We passeren het huis van Ome Keesje. Het is nog redelijk intakt, al zijn de ramen dichtgemetseld. In dat niervormige vijvertje roerde ik ooit met een stokje de modder tot wolken. Hij was ruim in de negentig, Ome Keesje, maar, zo werd er altijd onmiddellijk aan toegevoegd, nog in het gelukkige bezit van al zijn tanden en kiezen - en dat kon zelfs ik toen al niet meer zeggen, al betrof het bij mij een melkgebit. Achter dat, nu blinde raam had hij gezeten, bij een kachel die zomer en winter brandde, met vilten pantoffels aan - want hij had het altijd koud. Hij was bijna zeventig jaren lang weduwnaar; het vijvertje was eens aangelegd terwille van het kind dat samen met zijn vrouw in het kraambed blijven zou. Koetsier was hij geweest, maar een stoeterij werd er allang niet meer op nagehouden. Graag vertelde hij dat hij prins Hendrik nog een keer gereden had, in de landauer van meneer de baron. De hand die hij tot slot van zijne majesteit gekregen had was nog wekenlang, in ongewassen staat, tot in de wijde omtrek een bezienswaardigheid gebleven, ‘maar ja, de regen hè.’
We ronden zwijgend de bocht naar het kasteel. Van het prieel, eens een rustiek, uit stammetjes opgetrokken koepeltje, met een daklijst van houtsnijwerk ‘op z'n Zwitsers’, staan alleen nog de balken en de dakkonstruktie overeind. Maar de zwerfkei er voor - we spekuleerden altijd omtrent de herkomst en de wijze waarop hij wel vervoerd kon zijn - ligt er nog, zij het in een aanzienlijk kleinere uitvoering dan de kolos uit mijn herinnering. Ik weifel. Ik heb die ochtend een foto uit een oud fotoalbum getrokken, en in mijn zak gestopt. Ik haal hem, gestoken in een envelop, tevoorschijn. Is dit niet een beetje te bestudeerd en theatraal?
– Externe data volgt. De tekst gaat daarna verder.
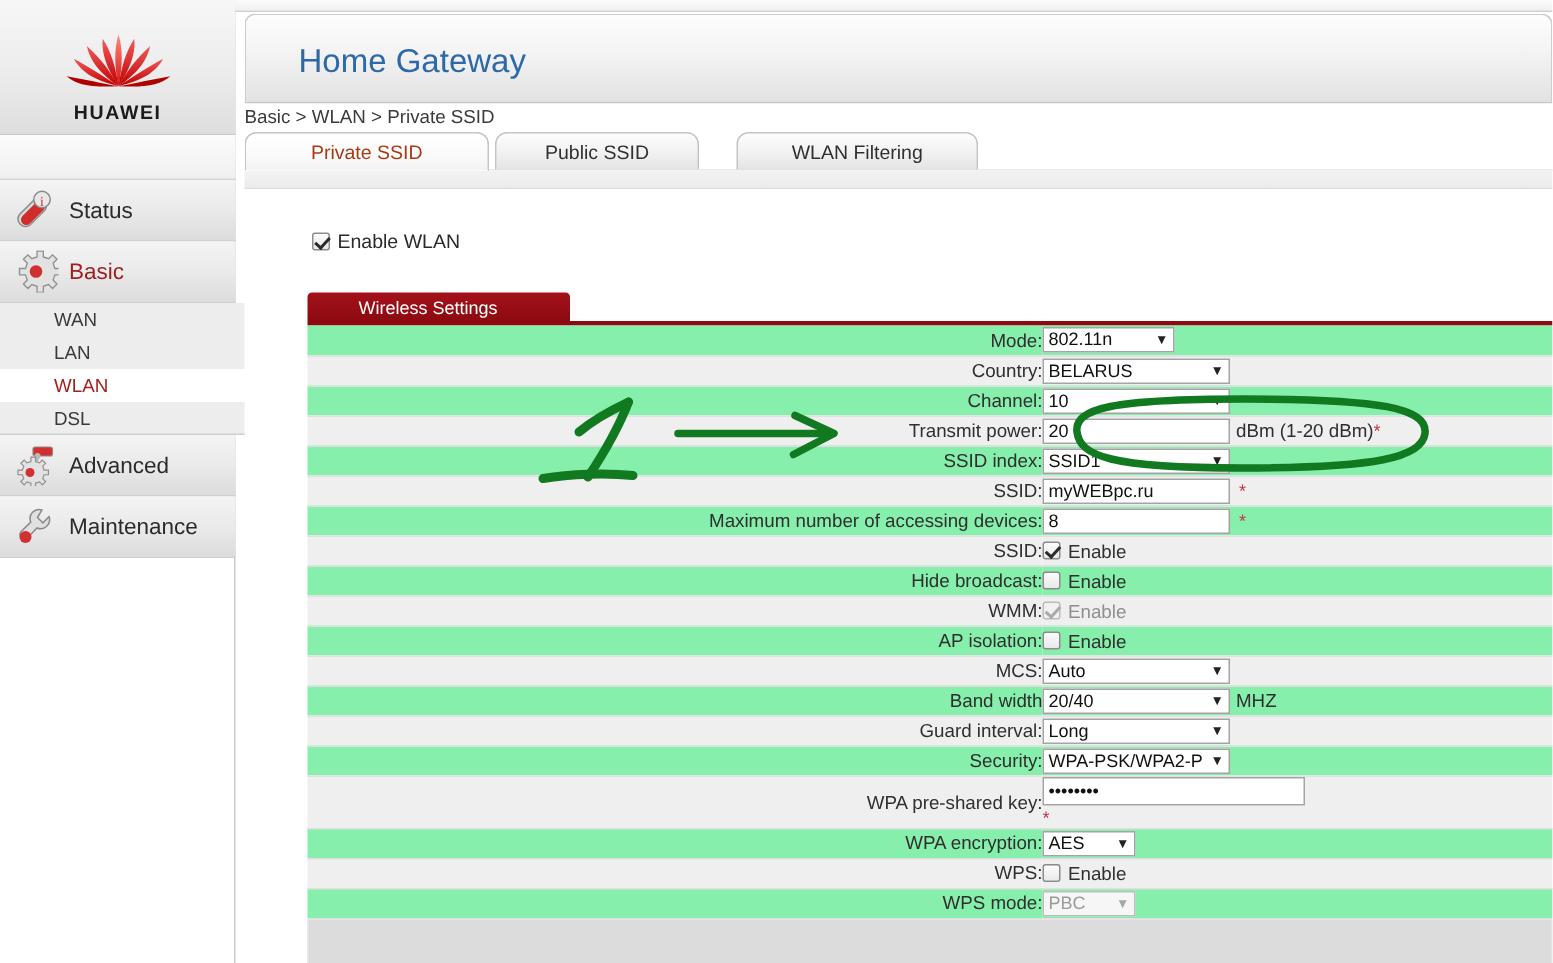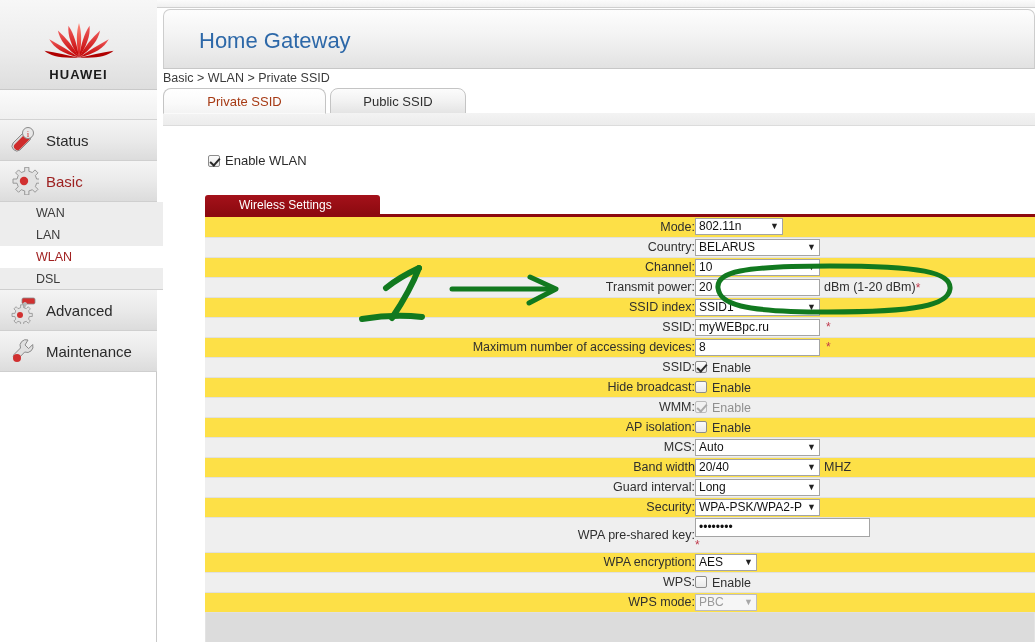--- a/index.html
+++ b/index.html
@@ -353,6 +353,9 @@
     <div class="tab" style="left:167px;width:136px;">
       <span>Public SSID</span>
     </div>
+    <div class="tab" style="left:328px;width:161px;">
+      <span>WLAN Filtering</span>
+    </div>
   </div>
   <div id="tabs-underline"></div>
 

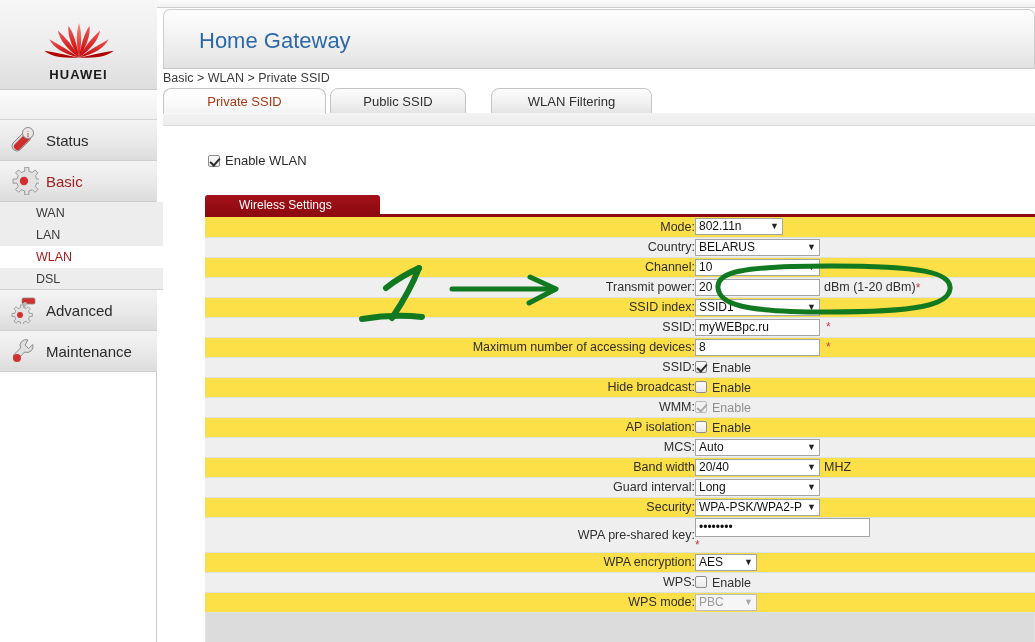--- a/index.html
+++ b/index.html
@@ -157,7 +157,7 @@
     padding: 0;
     vertical-align: middle;
   }
-  tr.odd td { background: #fde047; }
+  tr.odd td { background: #86efac; }
   tr.even td { background: #efefef; }
   td.lbl { text-align: right; padding-right: 9px; width: 490px; white-space: nowrap; }
   td.fld { padding-left: 0; }

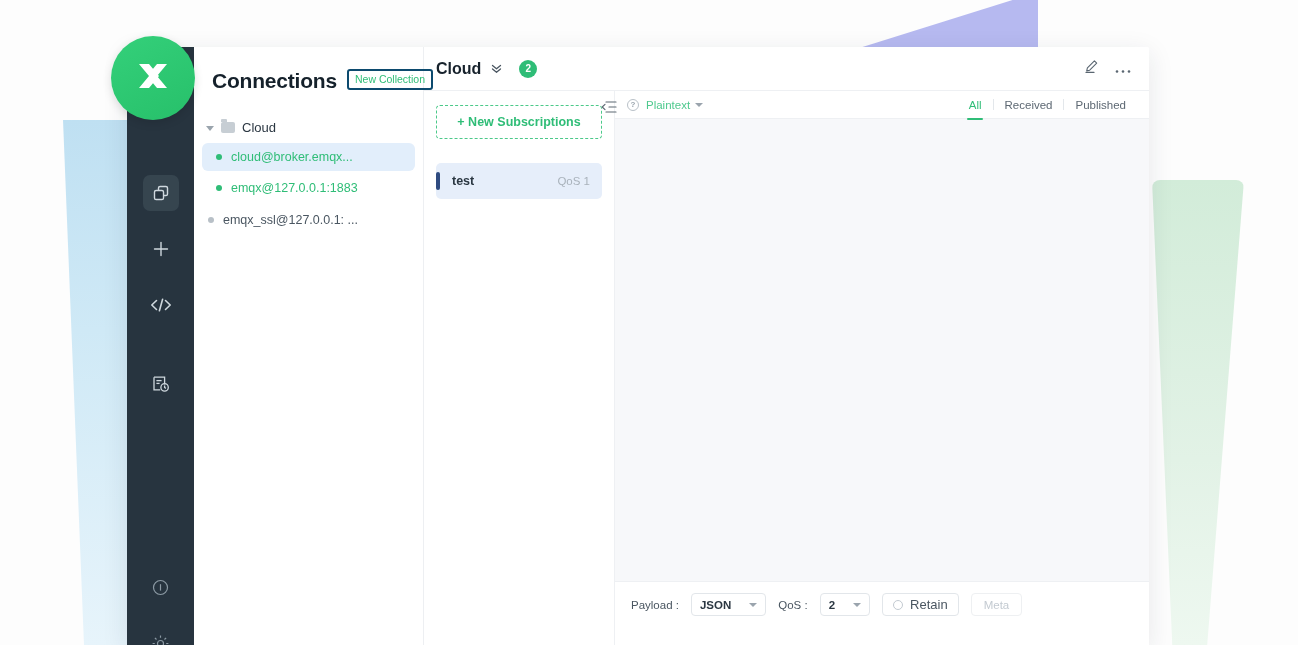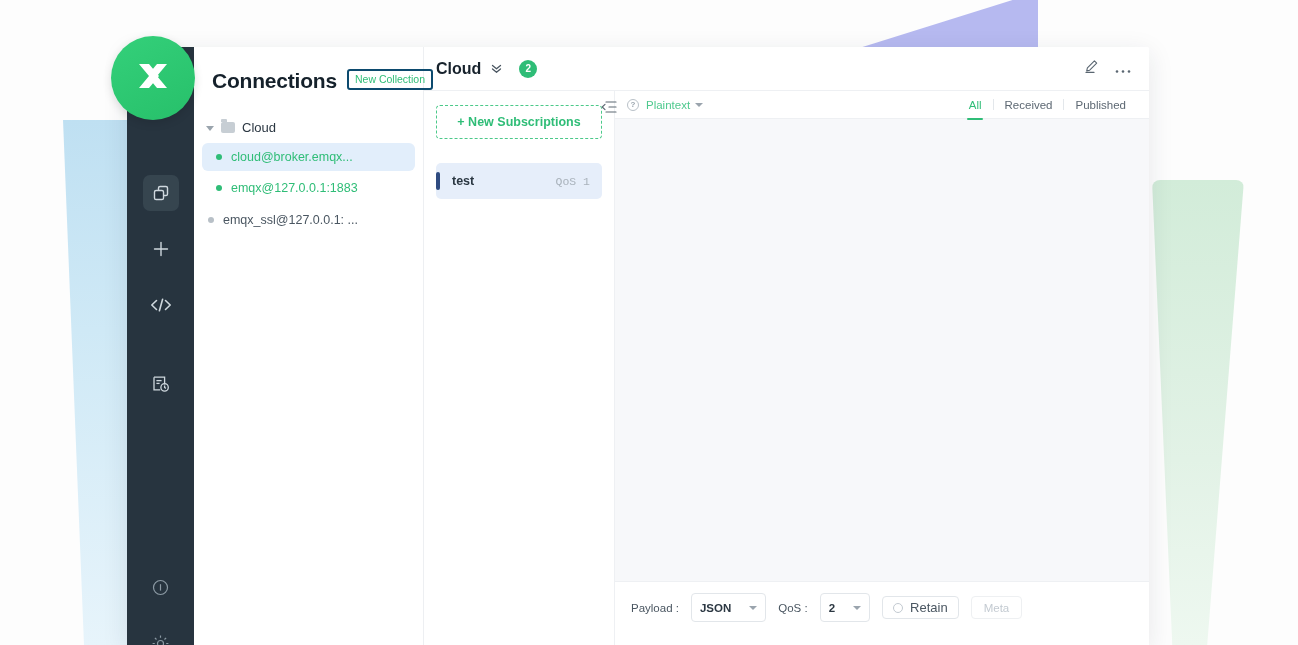--- a/index.html
+++ b/index.html
@@ -148,7 +148,7 @@
   }
   .sub-item .bar { width:4px; height:18px; background:#2f4b80; border-radius:2px; margin-right:12px; }
   .sub-item .topic { font-size:12.5px; color:#2b3742; font-weight:bold; }
-  .sub-item .qos { margin-left:auto; font-size:11.5px; color:#a9b2bb;font-family:Liberation Mono, monospace; }
+  .sub-item .qos { margin-left:auto; font-size:11.5px; color:#a9b2bb; }
 
   
   #messages-pane { flex:1 1 auto; display:flex; flex-direction:column; min-width:0; }

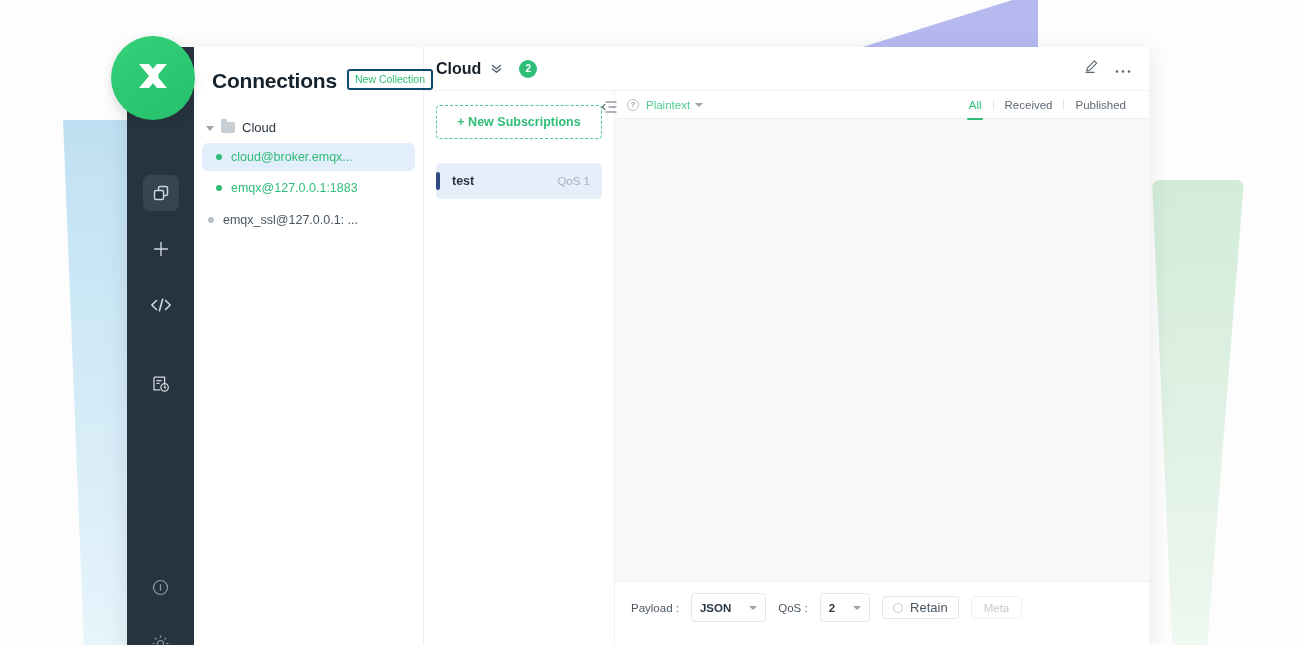--- a/index.html
+++ b/index.html
@@ -184,7 +184,7 @@
   #publish-controls { display:flex; align-items:center; gap:12px; }
   .pub-label { font-size:11.5px; color:#4a5661; }
   .pub-select {
-    border:1px solid #e2e6ea; border-radius:4px; height:29px;
+    border:1px solid #e2e6ea; border-radius:4px; height:23px;
     display:flex; align-items:center; padding:0 8px; gap:18px;
     font-size:11.5px; color:#2b3742; font-weight:bold;
   }

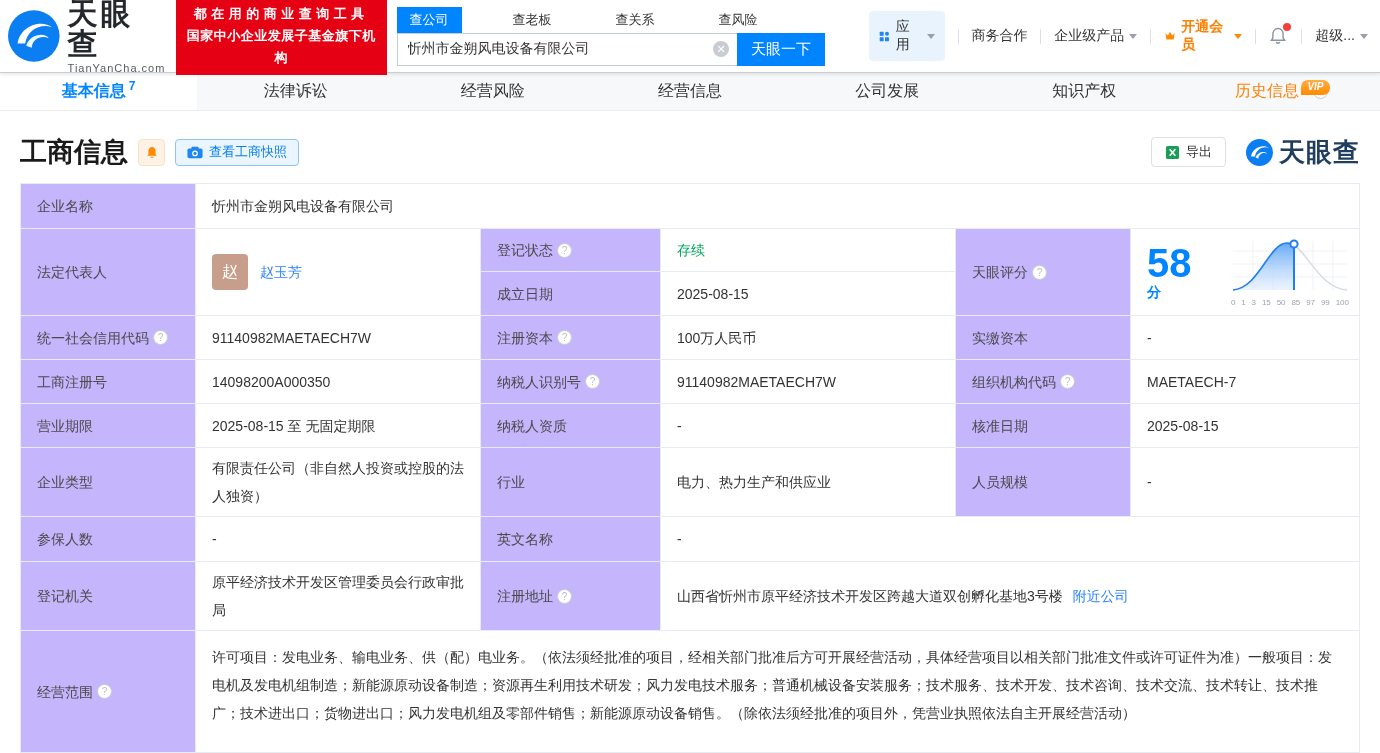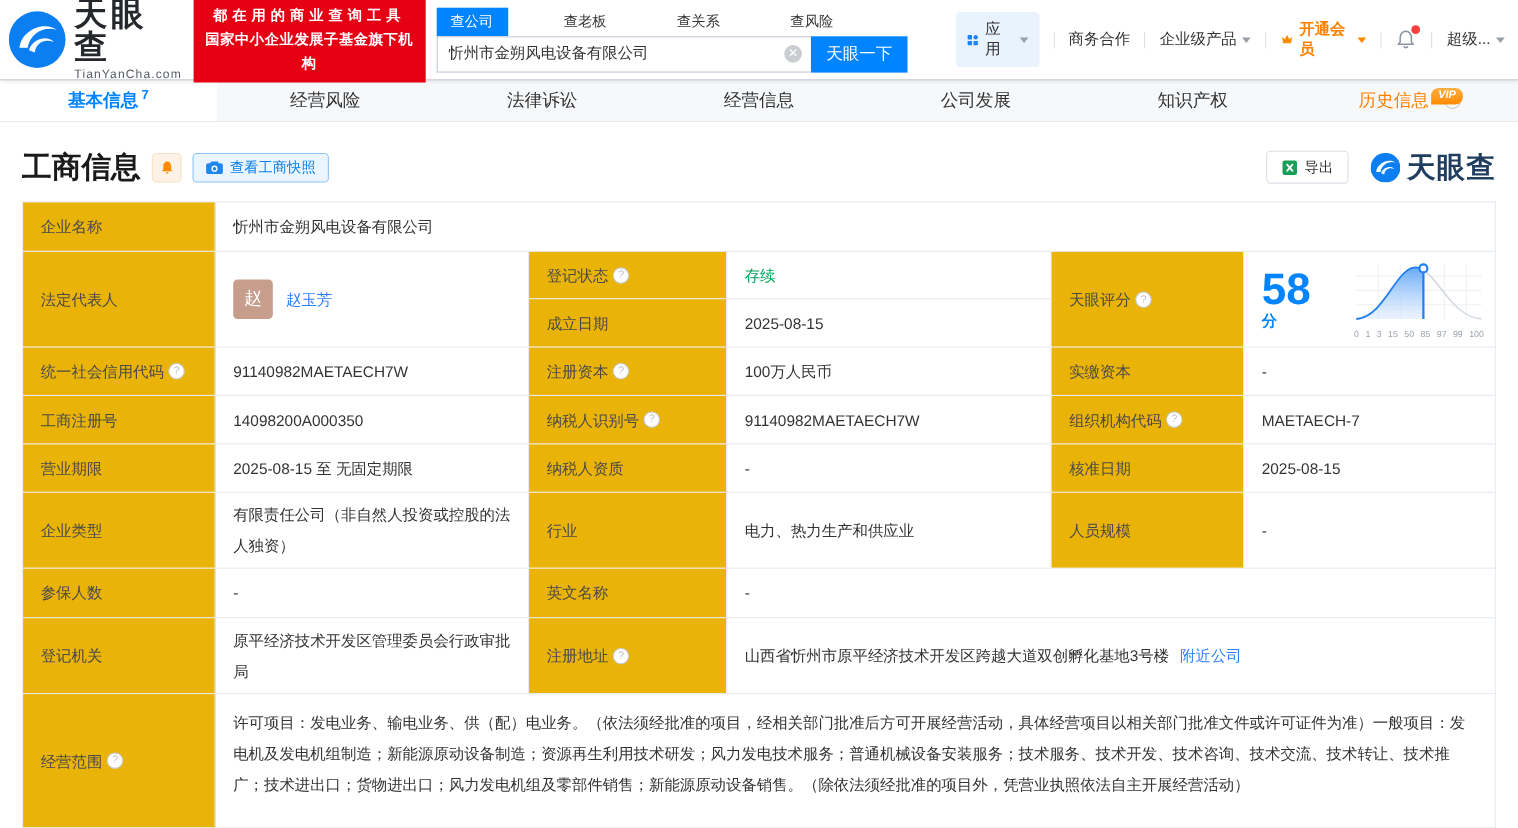--- a/index.html
+++ b/index.html
@@ -192,10 +192,10 @@
     <span class="cnt">7</span>
   </div>
   <div class="mtab">
+    <span>法律诉讼</span>
+  </div>
+  <div class="mtab">
     <span>经营风险</span>
-  </div>
-  <div class="mtab">
-    <span>法律诉讼</span>
   </div>
   <div class="mtab">
     <span>经营信息</span>

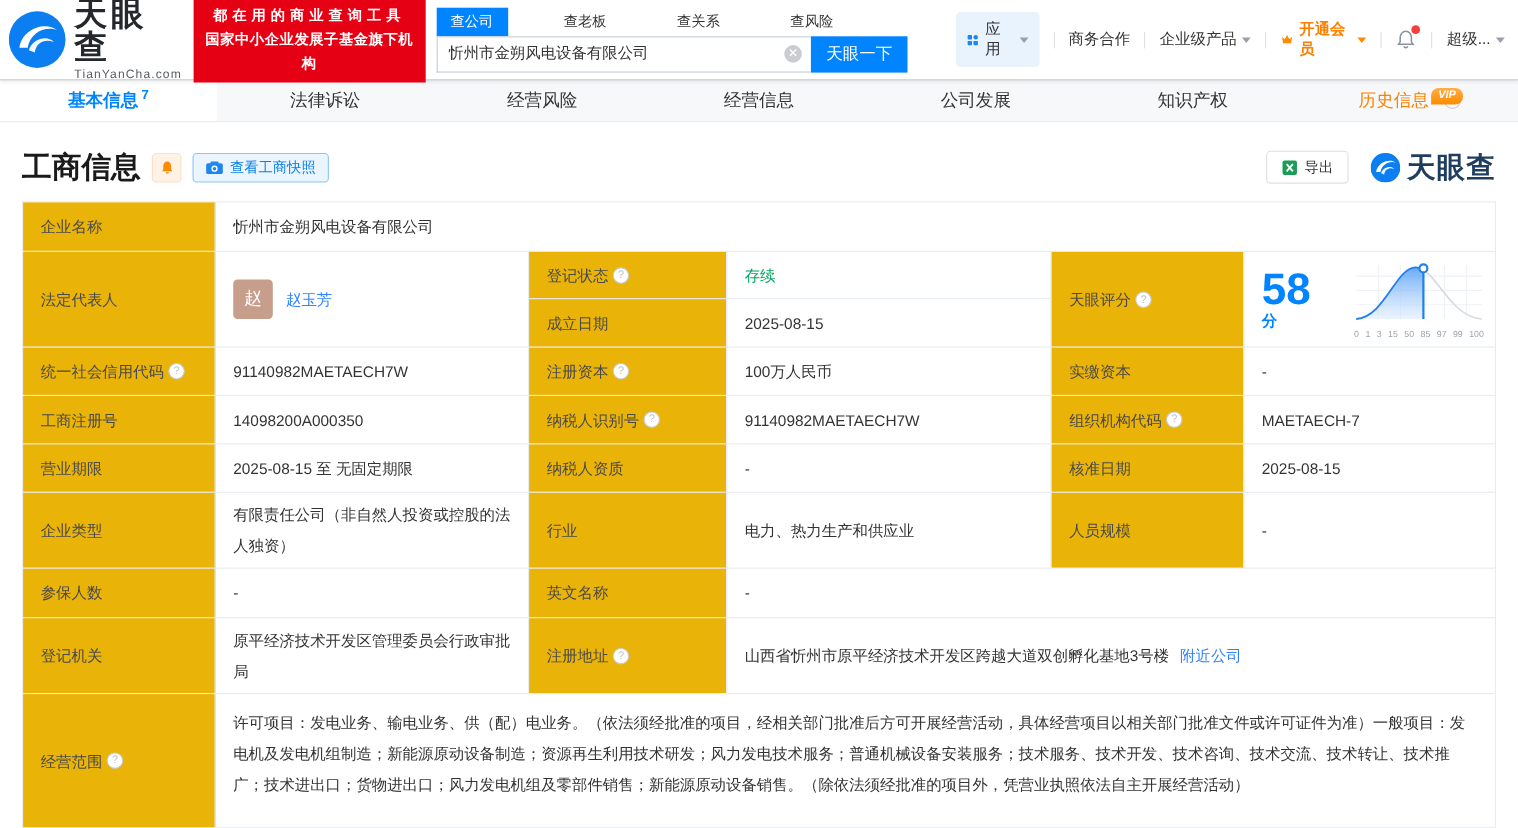--- a/index.html
+++ b/index.html
@@ -88,7 +88,7 @@
   .cell { display:flex; align-items:center; padding:6px 16px; font-size:14px; color:#333;
     border-right:1px solid #e6ecf2; line-height:28px;}
   .cell:last-child { border-right:none;}
-  .lbl { background:#eab308; color:#4a4a4a;}
+  .lbl { background:#c4b5fd; color:#4a4a4a;}
   .h44 { min-height:44px;} .h43 { min-height:43px;} .h67 { min-height:67px;}
   .h64 { min-height:64px;} .h86 { min-height:86px;} .h120 { min-height:121px;}
   .wrapv { flex-wrap:wrap; align-content:center;}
Teveel een foefje zelfs, gemeten aan de mate van verraad die ik nu pleeg, verraad aan een verleden dat immers toch niet gedeeld kan worden, zelfs niet beschreven, ook niet in de meest minutieuze termen - behorend tot een ander boek, een boek dat allang gesloten is? En is het niet tevens een verraad aan háár, omdat ik haar zonder dat ze het zich bewust kon zijn meegetroond heb naar een plek die exclusief de mijne is, en die ons onvermijdelijk bestempelt tot vreemdelingen voor elkaar?
‘Moet je kijken.’
Dat ben ik, schrijlings gezeten op die steen, met een heel klein pofbroekje aan, verdiept in de krant die ik met een gewichtig lachje op z'n kop houd. Het zonlicht op mijn haren is van een zon die nooit meer schijnen zal.
‘Niks veranderd hè?’ voeg ik er aan toe, met een gemaaktheid die me niet ontgaat. ‘Daar ben ik vier, geloof ik. Mijn vader was indertijd voorzitter van de stichting die dit landgoed exploiteerde. We waren hier alle vakanties.’
En ik besluit, hoewel ik niet weet of dat als een verontschuldiging zal overkomen of juist als een extra aanzet van pathetiek:
‘Ik ben hier sinds zijn dood niet meer geweest.’
Ik laat mijn ogen zwerven langs de glooiing van het grasveld. Het witte koetshuis met het kleine klokketorentje. Het kasteel waarvan de luiken gesloten zijn. Het rosarium, alleen nog herkenbaar aan de tegelpaadjes. De vijvers, droog. De tennisbaan, groen van het mos, het net in flarden. De rackets, die met kattendarm bespannen waren, werden steevast vergeten, om ze de volgende dag weer aan te treffen: krom als hoepels, vanwege de ochtenddauw.
‘Er moet hier veel voor je veranderd zijn’, zegt ze, terwijl ze het fotootje, na het nauwkeurig bestudeerd te hebben, aan me teruggeeft.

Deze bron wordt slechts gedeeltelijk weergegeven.